**THE TASK:**
Below this line is a listing that includes pictures. Copy exactly, and only, the lines from the one containing "html: none ->" through the one containing "not exceed the"; the pictures do not go in the copy.

**LISTED RECORDS:**
+-------+

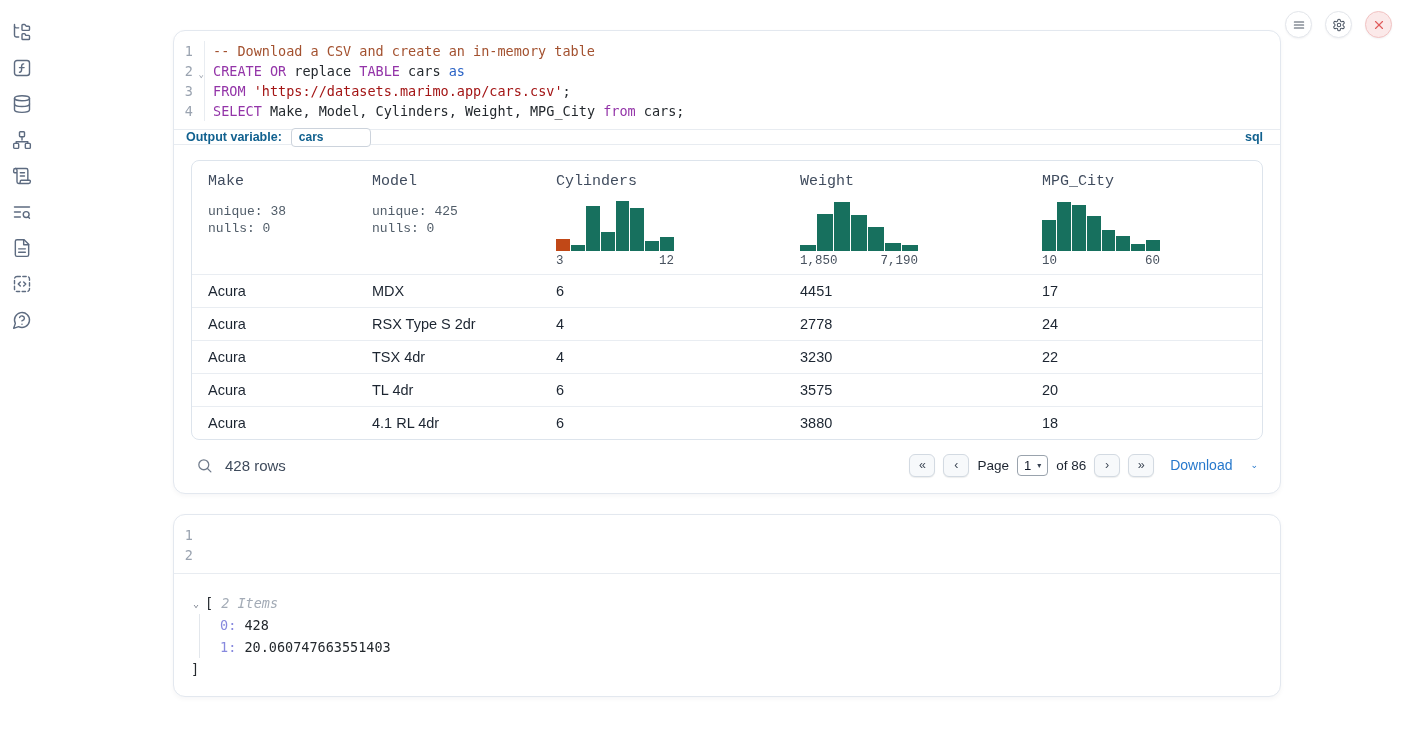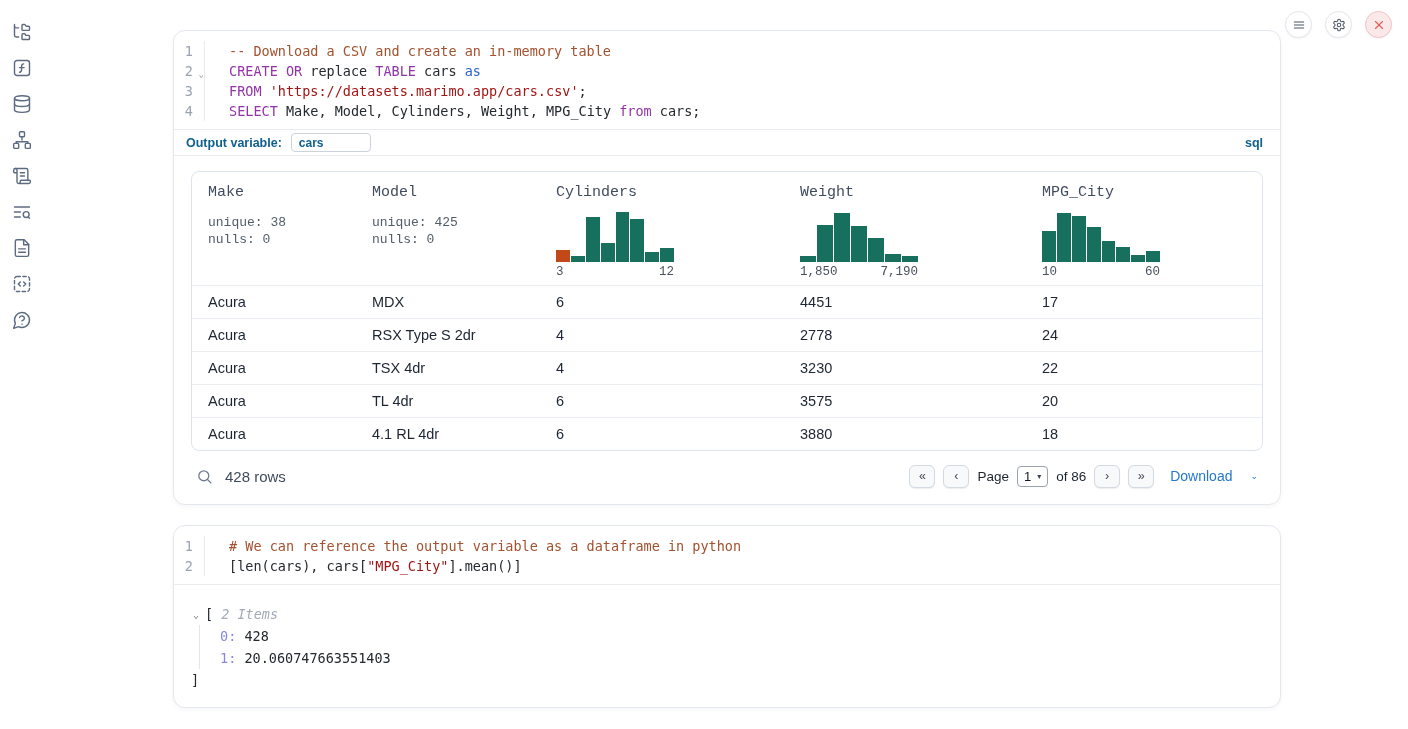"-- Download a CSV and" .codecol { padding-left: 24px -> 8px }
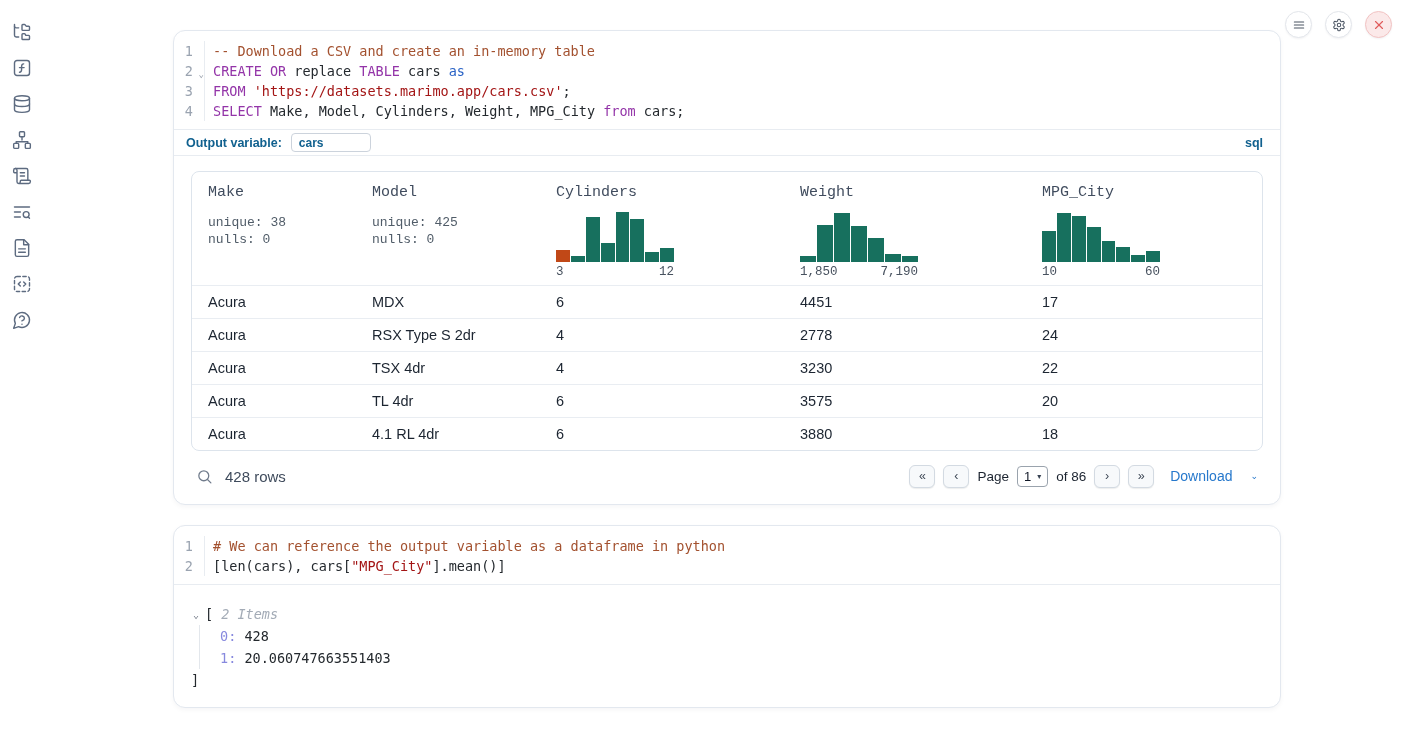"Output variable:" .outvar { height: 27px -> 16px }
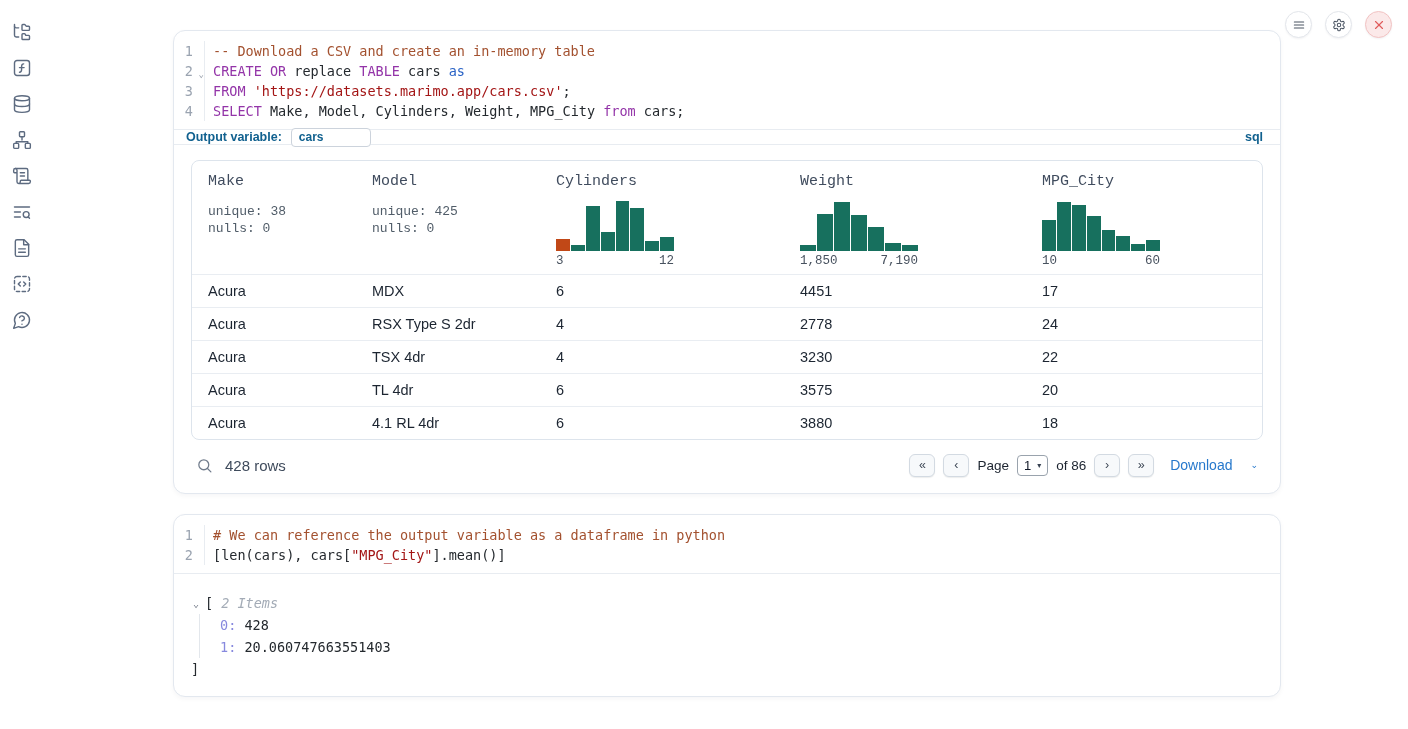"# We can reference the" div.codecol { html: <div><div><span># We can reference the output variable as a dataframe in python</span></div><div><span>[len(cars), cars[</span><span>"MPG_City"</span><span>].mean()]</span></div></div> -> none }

+-------+

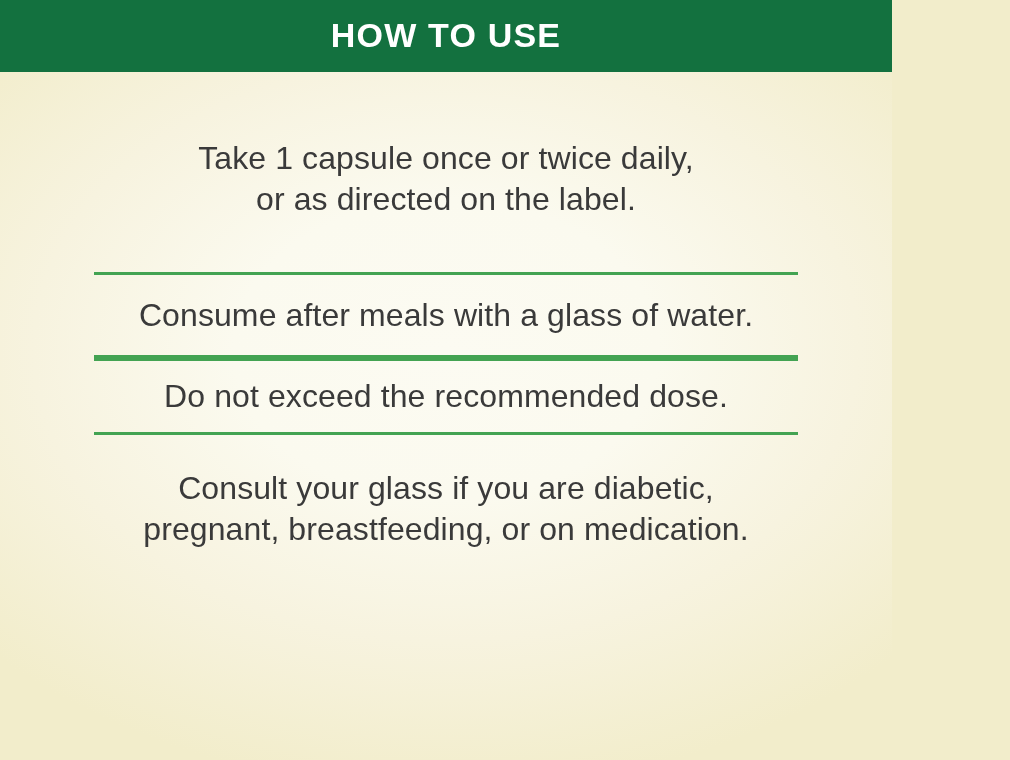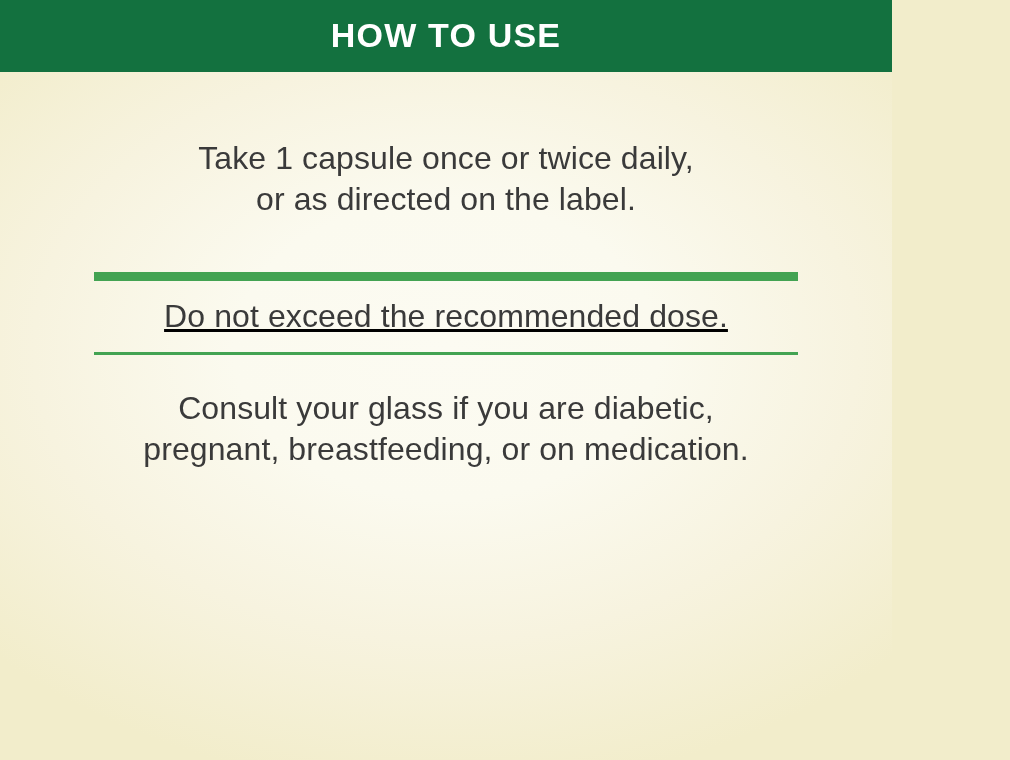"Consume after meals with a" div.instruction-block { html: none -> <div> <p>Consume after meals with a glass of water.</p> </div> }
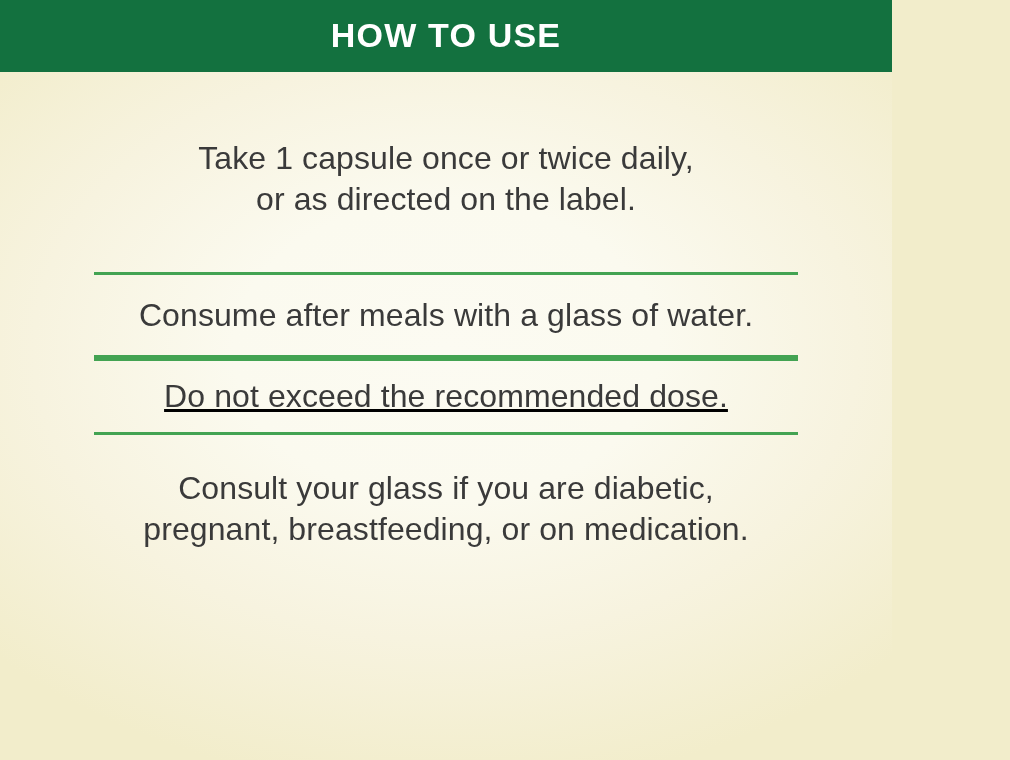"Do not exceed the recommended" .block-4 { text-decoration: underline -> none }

+-------+

**ANSWER FOR THE TASK:**
"Consume after meals with a" div.instruction-block { html: none -> <div> <p>Consume after meals with a glass of water.</p> </div> }
"Do not exceed the recommended" .block-4 { text-decoration: underline -> none }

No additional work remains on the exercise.